Assume your application short name will be "myapp", i.e. files within the application will be referenced as @myapp/whatever.

Create a .fsc file with the following parameters:

#APPURL='C:/myfiles/testapp'
#APPNAME='myapp'
#APPVERSION=1.0
# Add any parameter assignments here to be executed on startup

We would put the file into the testapp directory and name it application_src.fsc.

Start fire, either with

fire -appstart='c:/myfiles/testapp/application_src.fsc'

or without parameters, and once fire has started type into the monitor window

appstart c:/myfiles/testapp/application_src.fsc

This will start your application running.

You could have used a .xml file instead of .fsc, e.g.

<?xml version="1.0" encoding="ISO-8859-1"?>
<!-- TestApp RunTime Configuration -->
<FireApp>
	<AppName>myapp</AppName>
	<AppURL>c:/myfiles/testapp</AppURL>
	<AppVersion>1.0</AppVersion>
	<Code><![CDATA[
# Add any parameter assignments here to be executed on startup
    ]]></Code>
</FireApp>

Note the nice user-friendly way of adding the Fire code (raw data) to an xml file. This is beyond our control.
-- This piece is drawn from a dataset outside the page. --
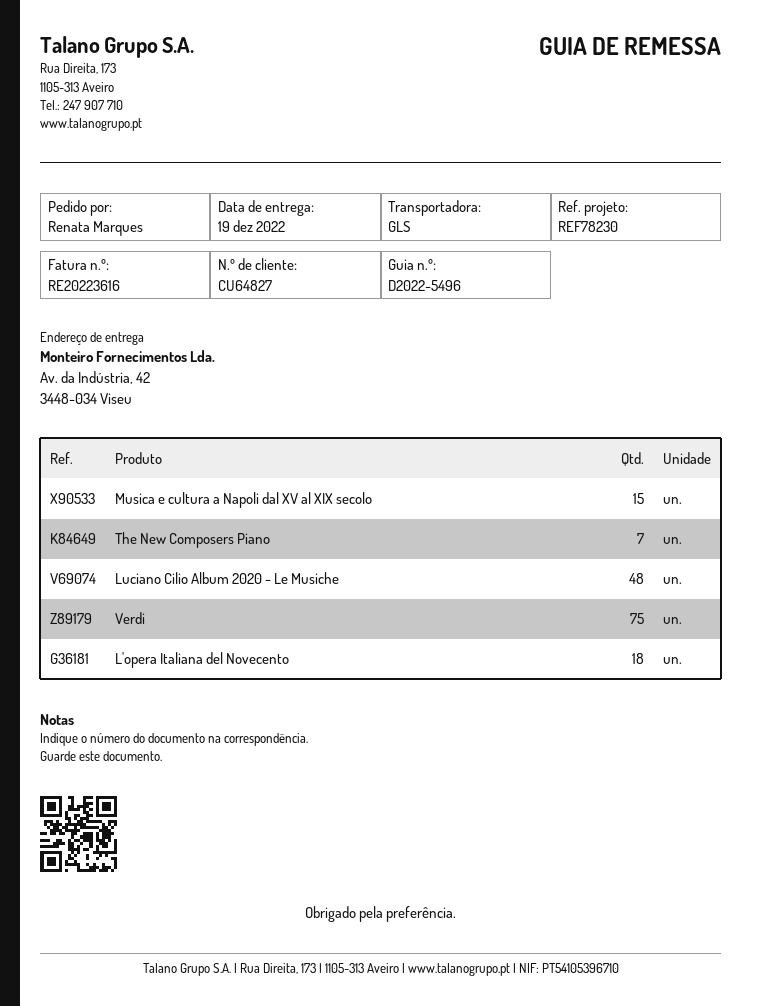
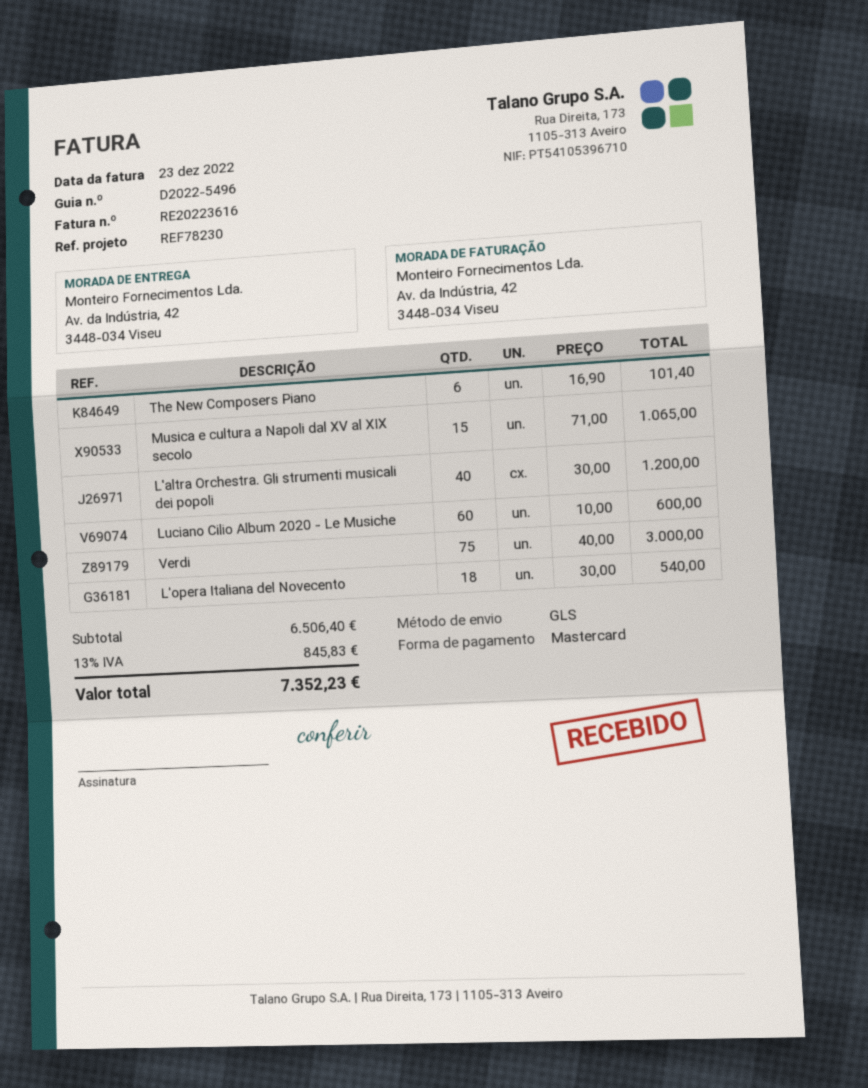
The New Composers Piano: 7 -> 6
Luciano Cilio Album 2020 - Le Musiche: 48 -> 60
L'altra Orchestra. Gli strumenti musicali dei popoli: none -> 40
It must have been designed by the same guy who wrote edlin.

To simulate ending your application, at the command prompt type appstop myapp. This will simulate how a browser stops the application. Do not use exec @myapp/stop.cmd because this interferes with WAM.

In a compiled application browser deployment, this would normally shut Fire down as well, but as you are running in development mode, Fire is not shut down and you are left at the command prompt, to start the application again if you wish with another appstart command.

Once you want to compile and deploy your application, you would change the APPURL statement in the .fsc or .xml file to point to your compiled .fsa application file.